LISTED ENTRIES:
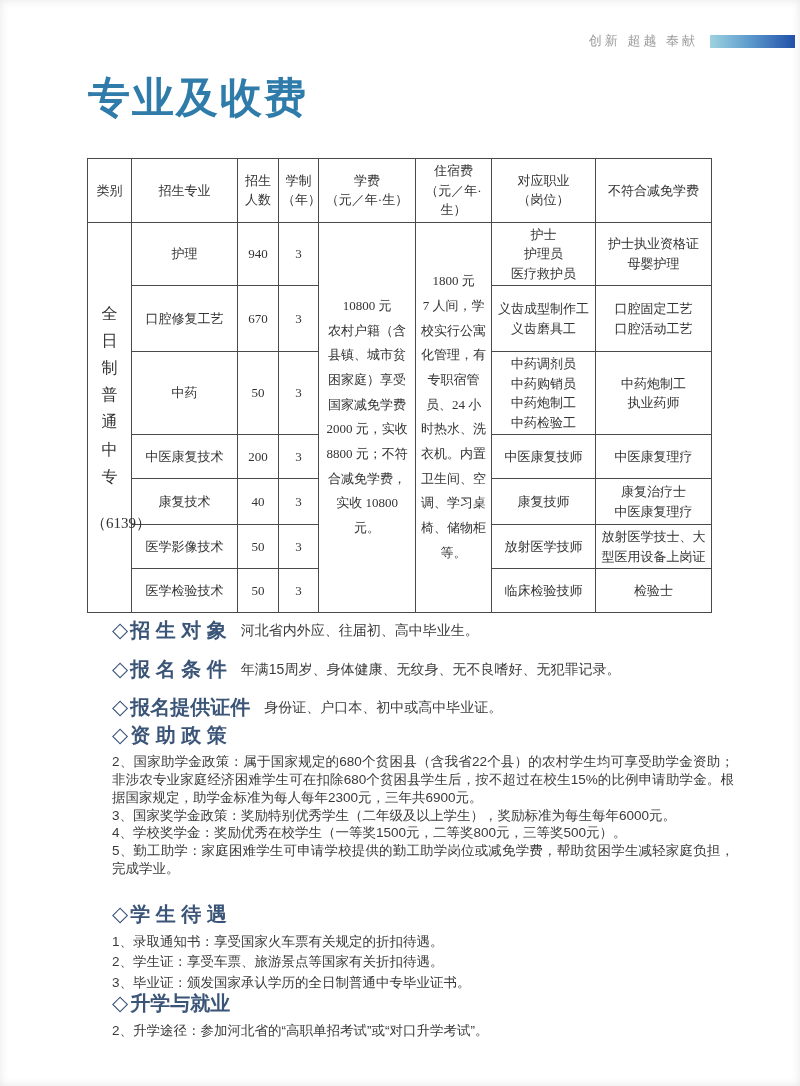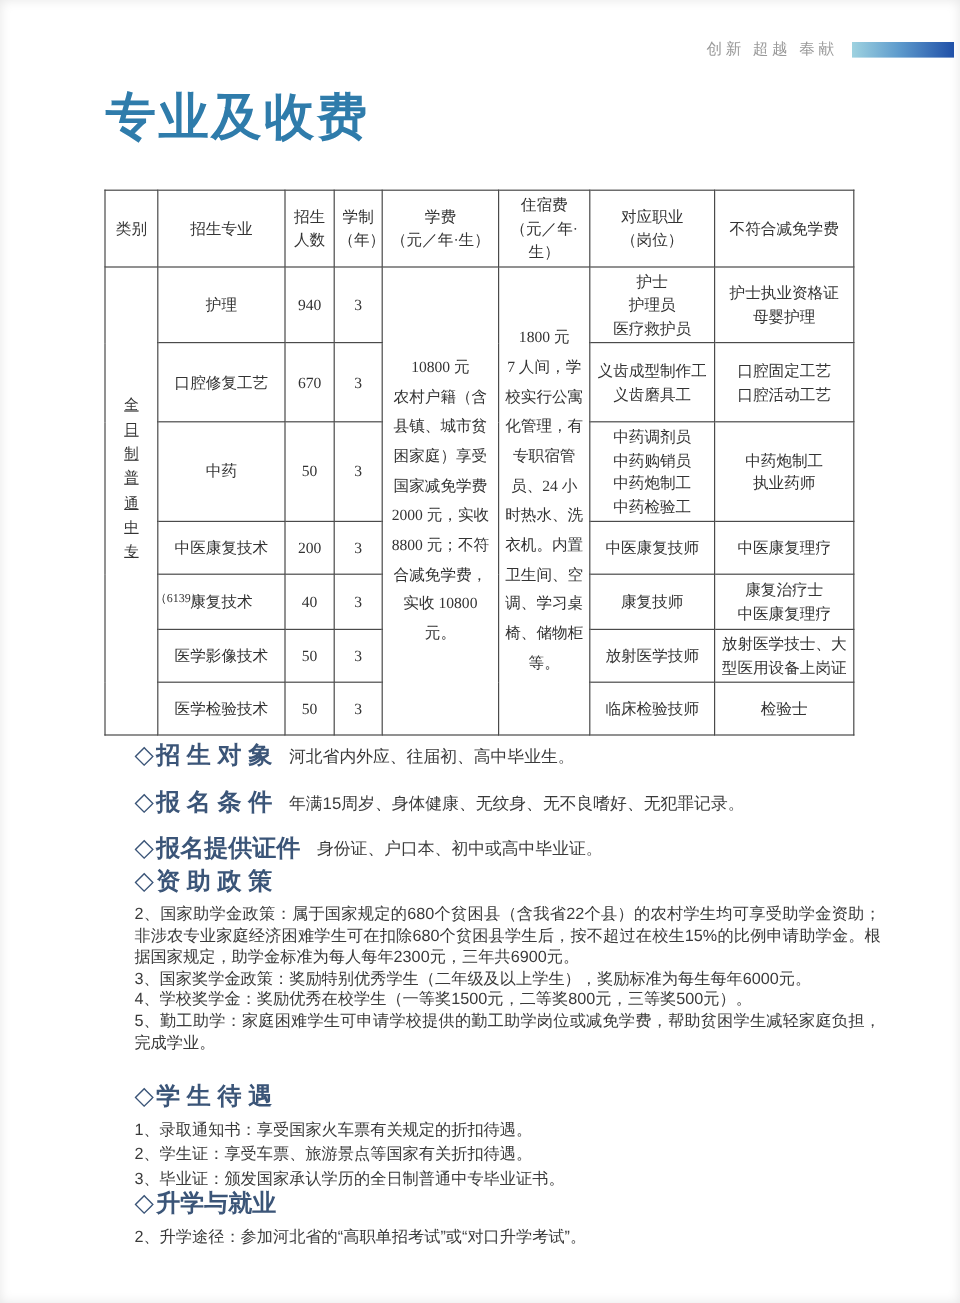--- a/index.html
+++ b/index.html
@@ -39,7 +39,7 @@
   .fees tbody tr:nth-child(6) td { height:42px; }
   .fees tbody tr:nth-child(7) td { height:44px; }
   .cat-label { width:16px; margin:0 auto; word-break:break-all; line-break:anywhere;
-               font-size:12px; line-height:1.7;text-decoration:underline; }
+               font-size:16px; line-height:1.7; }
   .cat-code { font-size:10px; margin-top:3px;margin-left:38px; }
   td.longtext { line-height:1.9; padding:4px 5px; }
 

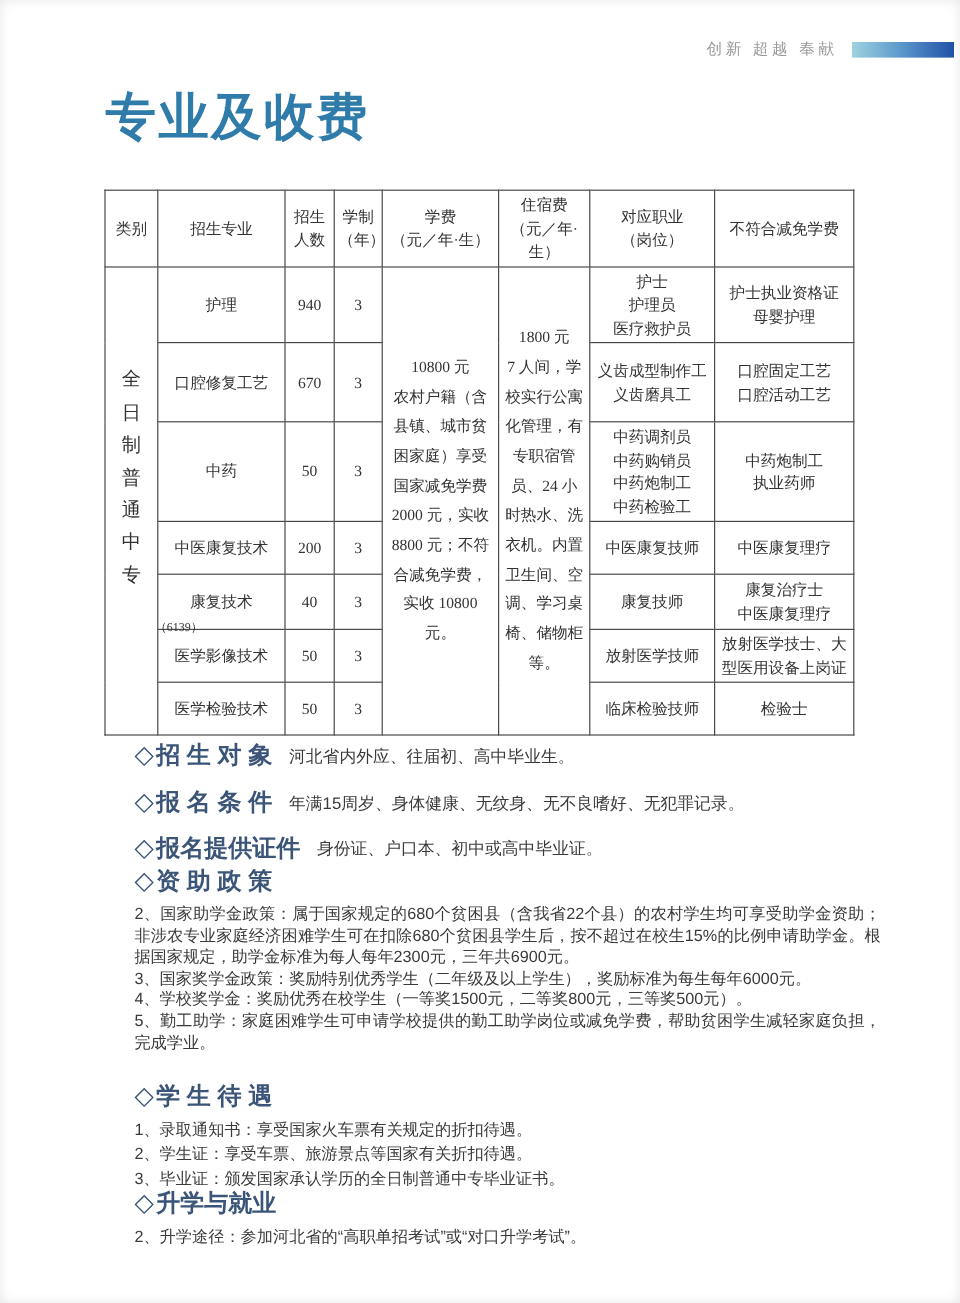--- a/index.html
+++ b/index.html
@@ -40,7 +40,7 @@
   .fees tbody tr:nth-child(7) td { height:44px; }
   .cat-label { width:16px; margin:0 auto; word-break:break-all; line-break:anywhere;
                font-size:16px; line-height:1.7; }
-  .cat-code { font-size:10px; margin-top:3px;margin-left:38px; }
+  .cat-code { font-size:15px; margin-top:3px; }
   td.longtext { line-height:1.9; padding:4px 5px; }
...
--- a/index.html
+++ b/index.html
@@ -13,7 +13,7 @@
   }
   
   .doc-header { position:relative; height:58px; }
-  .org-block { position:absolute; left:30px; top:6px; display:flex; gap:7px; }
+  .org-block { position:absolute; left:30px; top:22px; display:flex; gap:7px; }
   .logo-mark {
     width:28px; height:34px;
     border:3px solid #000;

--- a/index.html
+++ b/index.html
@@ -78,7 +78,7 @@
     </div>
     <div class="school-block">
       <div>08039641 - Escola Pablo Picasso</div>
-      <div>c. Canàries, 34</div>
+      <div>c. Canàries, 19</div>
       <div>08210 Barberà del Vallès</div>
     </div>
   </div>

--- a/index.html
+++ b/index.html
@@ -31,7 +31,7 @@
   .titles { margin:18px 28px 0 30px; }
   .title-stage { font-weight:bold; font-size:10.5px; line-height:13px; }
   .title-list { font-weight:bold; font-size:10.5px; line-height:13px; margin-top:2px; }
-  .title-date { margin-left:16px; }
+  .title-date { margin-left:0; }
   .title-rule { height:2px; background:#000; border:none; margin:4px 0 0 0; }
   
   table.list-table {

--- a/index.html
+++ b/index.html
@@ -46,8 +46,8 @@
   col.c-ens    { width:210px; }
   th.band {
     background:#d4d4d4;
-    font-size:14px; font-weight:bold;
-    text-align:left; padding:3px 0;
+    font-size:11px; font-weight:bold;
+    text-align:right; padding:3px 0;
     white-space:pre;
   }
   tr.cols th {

ABOUT THIS TASK: Look through the data above. Copy every line with the string "font" in it.

SOLUTION FOR THIS EXERCISE:
-               font-size:12px; line-height:1.7;text-decoration:underline; }
+               font-size:16px; line-height:1.7; }
   .cat-code { font-size:10px; margin-top:3px;margin-left:38px; }
                font-size:16px; line-height:1.7; }
-  .cat-code { font-size:10px; margin-top:3px;margin-left:38px; }
+  .cat-code { font-size:15px; margin-top:3px; }
   .title-stage { font-weight:bold; font-size:10.5px; line-height:13px; }
   .title-list { font-weight:bold; font-size:10.5px; line-height:13px; margin-top:2px; }
-    font-size:14px; font-weight:bold;
+    font-size:11px; font-weight:bold;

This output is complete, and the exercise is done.